Chemistry Metadata
When you enable the Embed chemistry metadata export option, Molkit stamps a machine-readable description of the molecule into the SVG itself: scalar attributes on the root element, a full set of data-mk-* attributes on every atom group and bond group, and a structured mk:chemistry block inside the file’s metadata element. Your page script can read the formula, walk the bond graph, or hand the embedded MOL block to a cheminformatics library, all without a server round trip. This page is the schema reference.
Root attributes
Scalar attributes on the svg root give you the headline identity of the molecule without touching the DOM tree below it. They are deliberately duplicated outside the metadata block so they survive HTML sanitizers that strip metadata elements.

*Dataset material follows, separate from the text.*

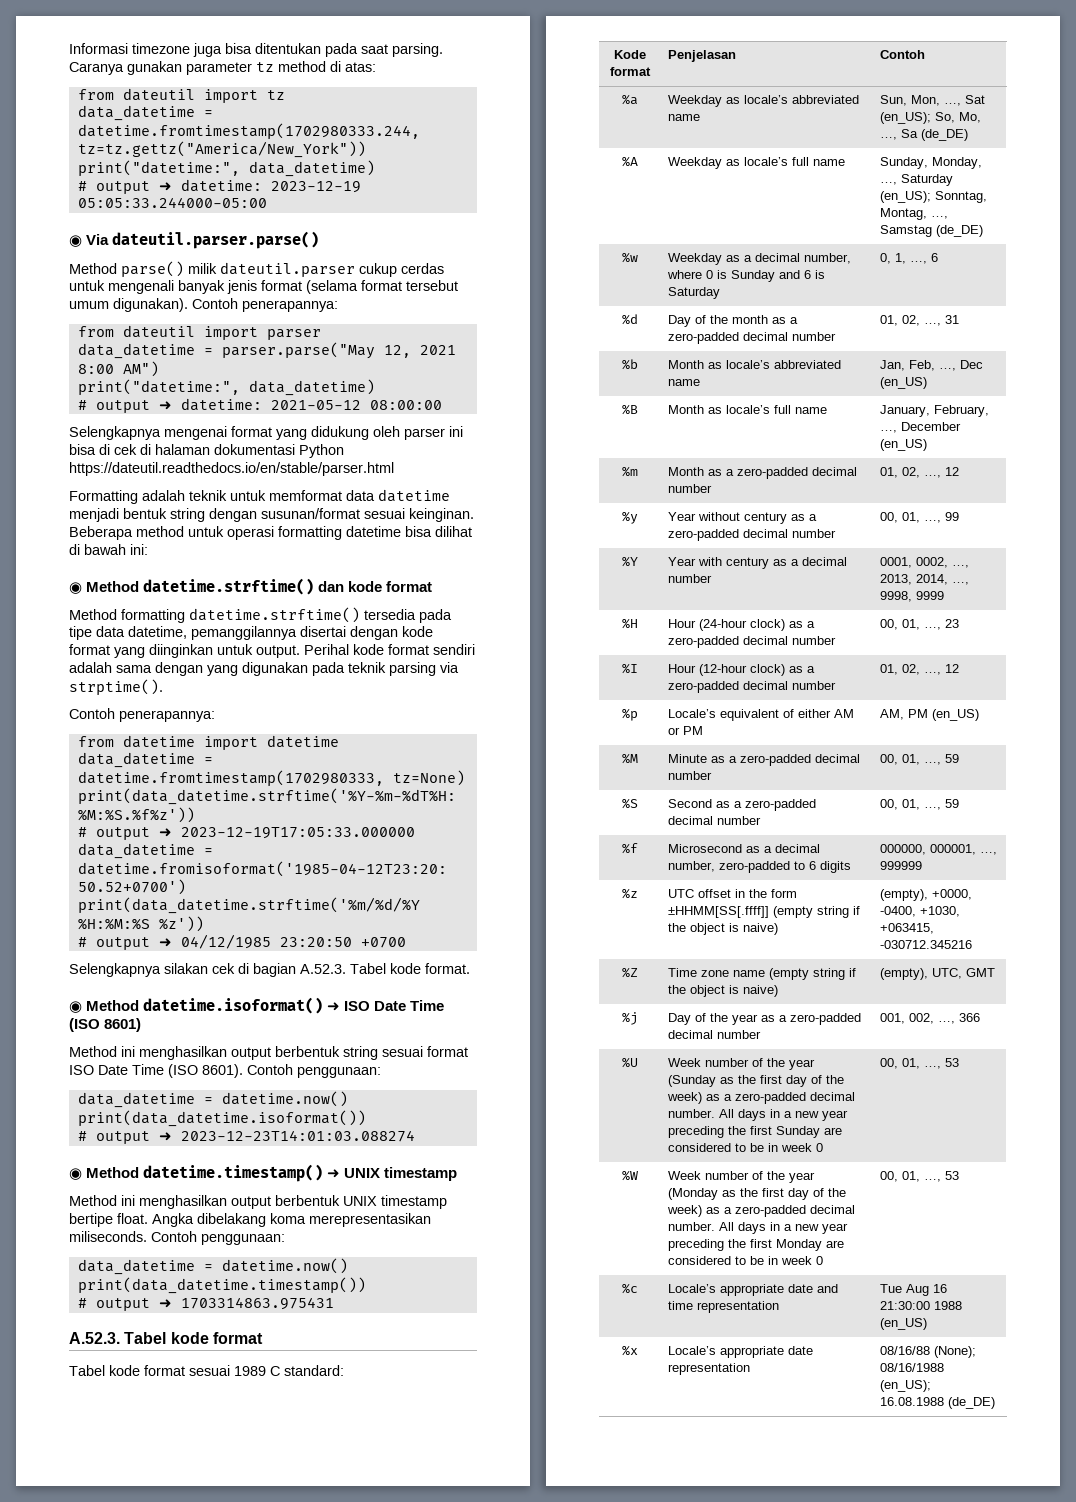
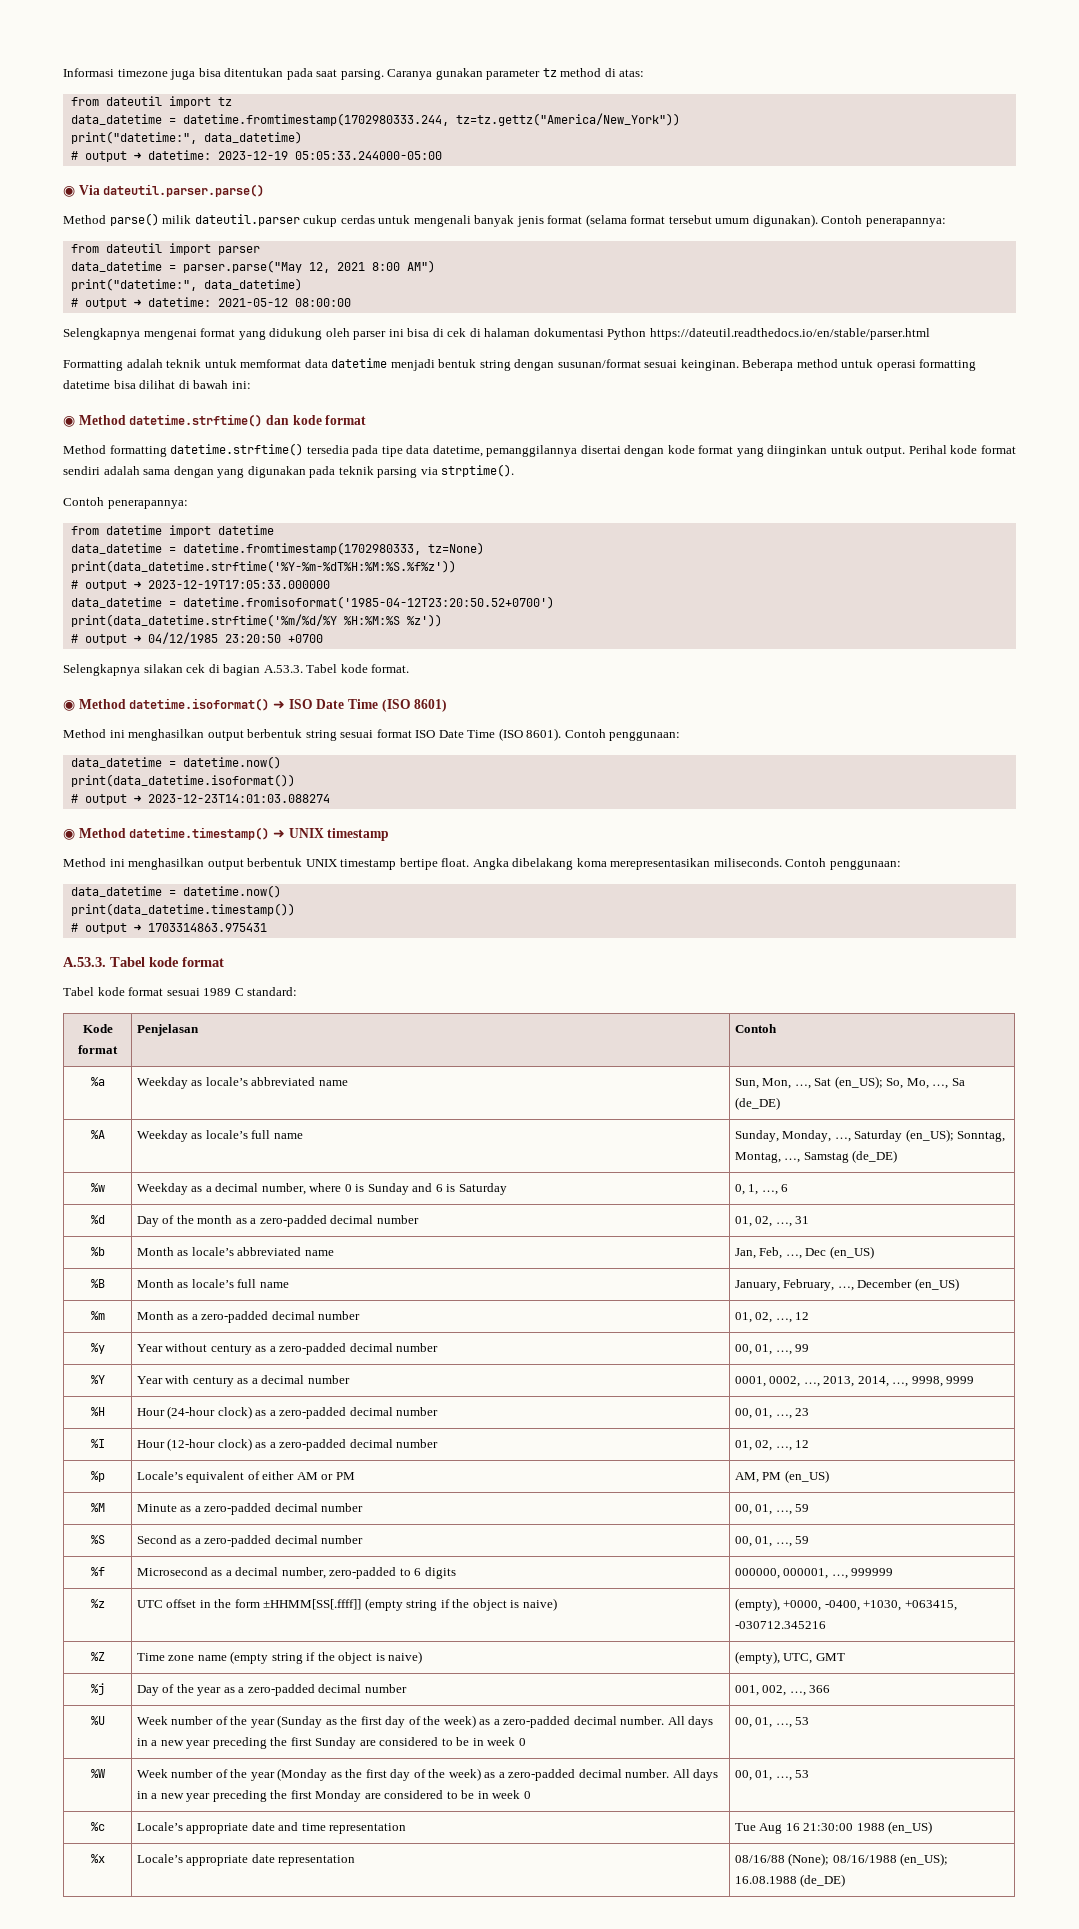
- Selengkapnya silakan cek di bagian A.52.3. Tabel kode format.
+ Selengkapnya silakan cek di bagian A.53.3. Tabel kode format.
- A.52.3. Tabel kode format
+ A.53.3. Tabel kode format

| Attribute | Type | When present | Description |
|---|---|---|---|
data-mk-version | string | always | Schema version, currently 1.0 |
data-mk-formula | string | single molecule on canvas | Molecular formula, e.g. C6H6 |
data-mk-mw | number string | single molecule | Molecular weight in g/mol, rounded to three decimals |
data-mk-smiles | string | single molecule, SMILES generation succeeded | SMILES string |
data-mk-canonical-smiles | string | when RDKit canonicalization ran | Canonical SMILES |
data-mk-inchi | string | PubChem enrichment succeeded | InChI identifier |
data-mk-inchi-key | string | PubChem enrichment succeeded | 27-character InChIKey |
data-mk-cid | number string | PubChem enrichment succeeded | PubChem compound ID |
The last three come from an online lookup at export time (see PubChem integration). If the export happened offline, or PubChem did not recognize the structure, those attributes are simply absent. Guard for null.
Per-atom attributes
Every atom group (the same element that carries the atom’s data-id) gets its own attribute set. Query atoms with [data-mk-element].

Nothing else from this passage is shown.